Allonia Python utilities
Allonia Python Library is a library specially designed to work within the Allonia platform (from notebook, module, user-service). It provides several key features:
-
S3 access: load and save data from your track’s storage bucket
-
File encoding I/O management
-
Text annotation: use our partner’s NLP algorithm to annotate text
-
Service access: make executed code call and get answers from your user-services
-
Access our partner Nam.R’s API
-
Module: useful functions to parameterize modules
Overall helper
You can access anytime to detailed information’s about existing functions from the aleialib through the default python helper:
help(aleialib)
help(aleialib.db)
help(aleialib.s3)
Result example with help(aleialib):
Help on package aleialib:
NAME
aleialib
PACKAGE CONTENTS
db (package)
enums
helpers
namr
nlp
processor
s3 (package)
user_services (package)
DATA
__all__ = ['s3', 'nlp', 'helpers', 'processor', 'user_services', 'db',...
FILE
/home/aleia-user/aleialib/__init__.py
More information are available directly in the librairie documentation that you can access through JupyterLab contextual help:
-
Menu "Help", selection "Show contextual help" or keyboard shortcut "Ctrl + I"
-
Select in your code the function you want more information about
S3 access
Use this code to load csv-test.csv file, and then save its two first lines as csv-test_output.csv your track’s storage bucket.
import aleialib
#With file located at : notebooks/dataset/dataset.csv
#With handle_type=True, your file will be converted as a dataframe
df_input = aleialib.s3.load_file("dataset.csv", object_type="dataset", handle_type=True)

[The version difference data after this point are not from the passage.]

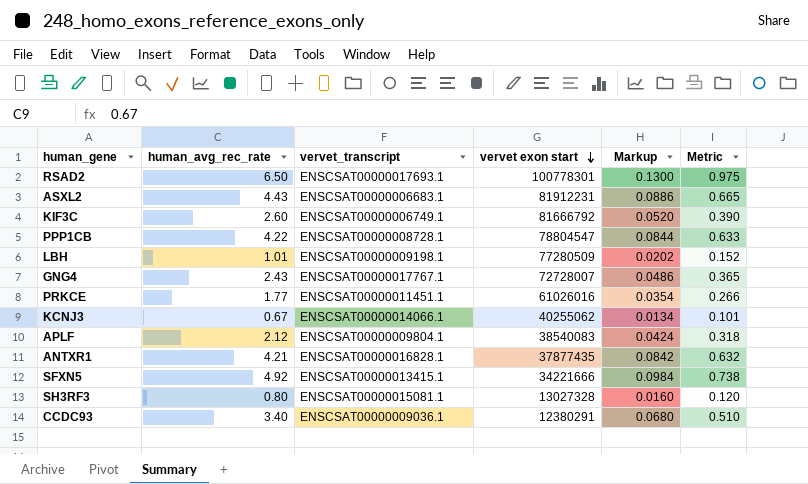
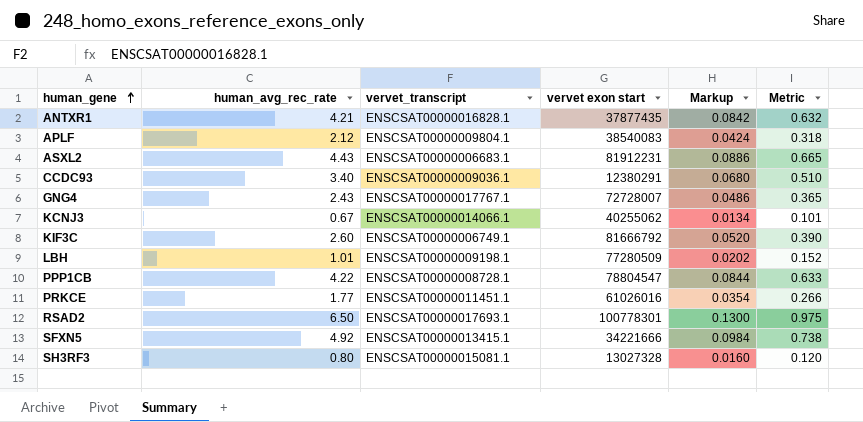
row order: vervet exon start descending -> human_gene ascending

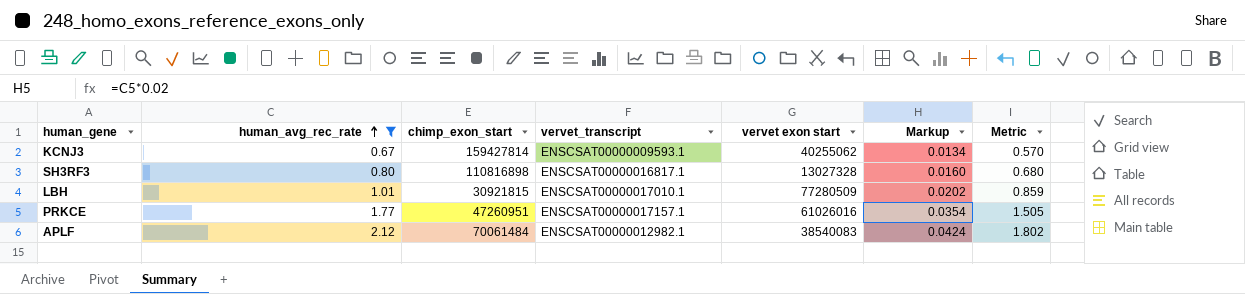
filter: none -> human_avg_rec_rate <= 2.12
row order: human_gene ascending -> human_avg_rec_rate ascending
column chimp_exon_start | position: none -> 3
column Metric | formula: [human_avg_rec_rate] * 0.15 -> [human_avg_rec_rate] * 0.85
KCNJ3 | vervet_transcript: ENSCSAT00000014066.1 -> ENSCSAT00000009593.1
SH3RF3 | vervet_transcript: ENSCSAT00000015081.1 -> ENSCSAT00000016817.1
LBH | vervet_transcript: ENSCSAT00000009198.1 -> ENSCSAT00000017010.1
PRKCE | vervet_transcript: ENSCSAT00000011451.1 -> ENSCSAT00000017157.1
APLF | vervet_transcript: ENSCSAT00000009804.1 -> ENSCSAT00000012982.1

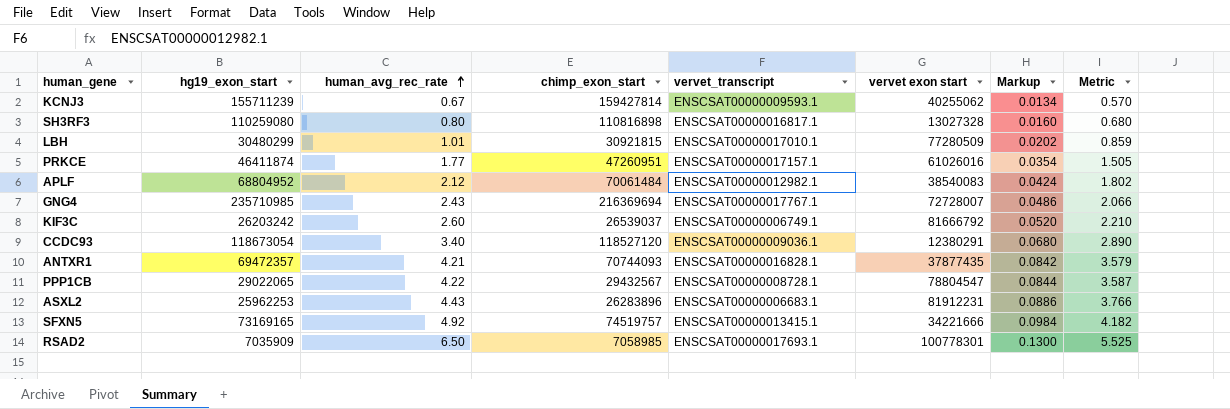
filter: human_avg_rec_rate <= 2.12 -> none
column hg19_exon_start | position: none -> 2

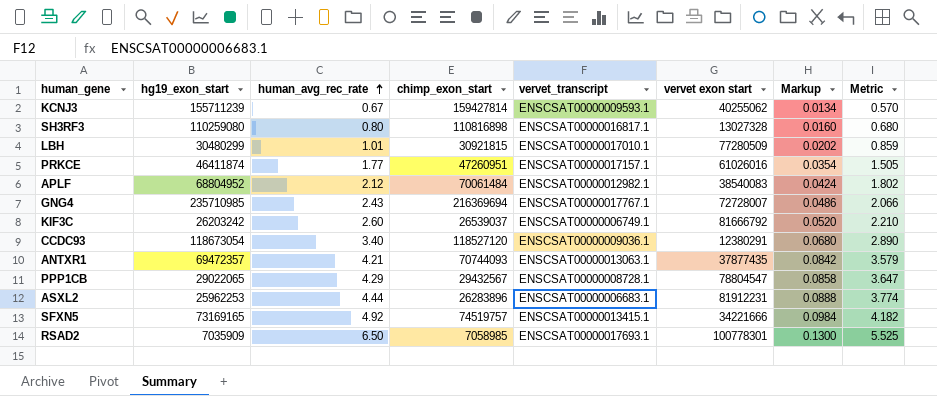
ANTXR1 | vervet_transcript: ENSCSAT00000016828.1 -> ENSCSAT00000013063.1
PPP1CB | human_avg_rec_rate: 4.22 -> 4.29
PPP1CB | Markup: 0.0844 -> 0.0858
PPP1CB | Metric: 3.587 -> 3.647
ASXL2 | human_avg_rec_rate: 4.43 -> 4.44
ASXL2 | Markup: 0.0886 -> 0.0888
ASXL2 | Metric: 3.766 -> 3.774

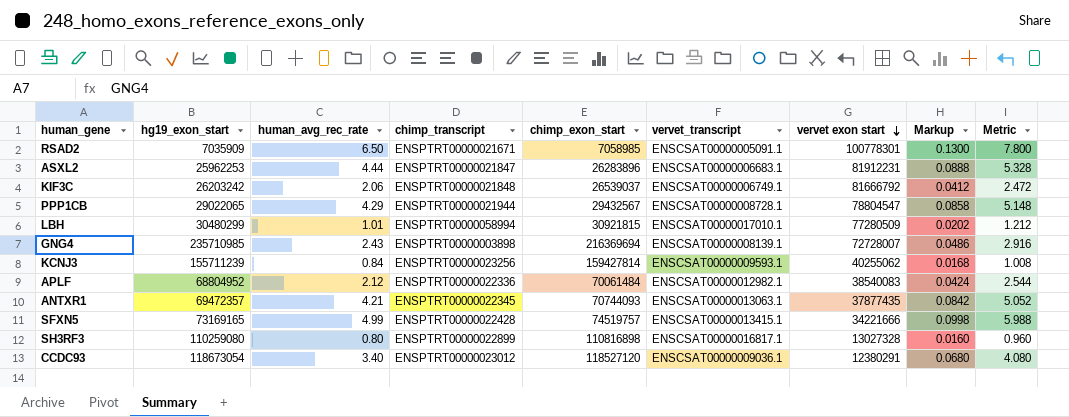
row order: human_avg_rec_rate ascending -> vervet exon start descending
column chimp_transcript | position: none -> 4
column Metric | formula: [human_avg_rec_rate] * 0.85 -> [human_avg_rec_rate] * 1.2
row PRKCE: 46411874 | 1.77 | 47260951 | ENSCSAT00000017157.1 | 61026016 | 0.0354 | 1.505 -> none
RSAD2 | vervet_transcript: ENSCSAT00000017693.1 -> ENSCSAT00000005091.1
KIF3C | human_avg_rec_rate: 2.60 -> 2.06
KIF3C | Markup: 0.0520 -> 0.0412
GNG4 | vervet_transcript: ENSCSAT00000017767.1 -> ENSCSAT00000008139.1
KCNJ3 | human_avg_rec_rate: 0.67 -> 0.84
KCNJ3 | Markup: 0.0134 -> 0.0168
SFXN5 | human_avg_rec_rate: 4.92 -> 4.99
SFXN5 | Markup: 0.0984 -> 0.0998

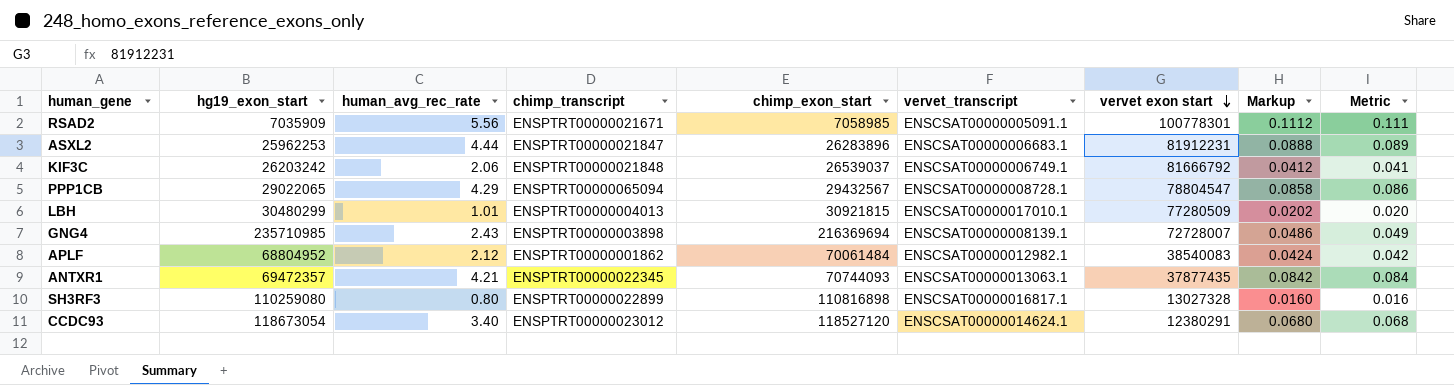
column Metric | formula: [human_avg_rec_rate] * 1.2 -> [human_avg_rec_rate] * 0.02
row KCNJ3: 155711239 | 0.84 | ENSPTRT00000023256 | 159427814 | ENSCSAT00000009593.1 | 40255062 | 0.0168 | 1.008 -> none
row SFXN5: 73169165 | 4.99 | ENSPTRT00000022428 | 74519757 | ENSCSAT00000013415.1 | 34221666 | 0.0998 | 5.988 -> none
RSAD2 | human_avg_rec_rate: 6.50 -> 5.56
RSAD2 | Markup: 0.1300 -> 0.1112
PPP1CB | chimp_transcript: ENSPTRT00000021944 -> ENSPTRT00000065094
LBH | chimp_transcript: ENSPTRT00000058994 -> ENSPTRT00000004013
APLF | chimp_transcript: ENSPTRT00000022336 -> ENSPTRT00000001862
CCDC93 | vervet_transcript: ENSCSAT00000009036.1 -> ENSCSAT00000014624.1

#Without setting "object_type" parameter, the path will start from /notebooks/ folder
#With file located at : notebooks/dataset/dataset.csv
df_input = aleialib.s3.load_file("dataset/dataset.csv", handle_type=True)
df_output = df_input[:2]
#With handle_type=True, your file will be converted following file extension, for our exemple in csv format
#Your file will be saved at : notebooks/dataset/csv-test_output.csv
aleialib.s3.save_file("csv-test_output.csv", df_output, object_type="dataset", handle_type=True)
Manage files with specific encoding
Files with specific encoding need to be managed through aleialib to be able to use it properly.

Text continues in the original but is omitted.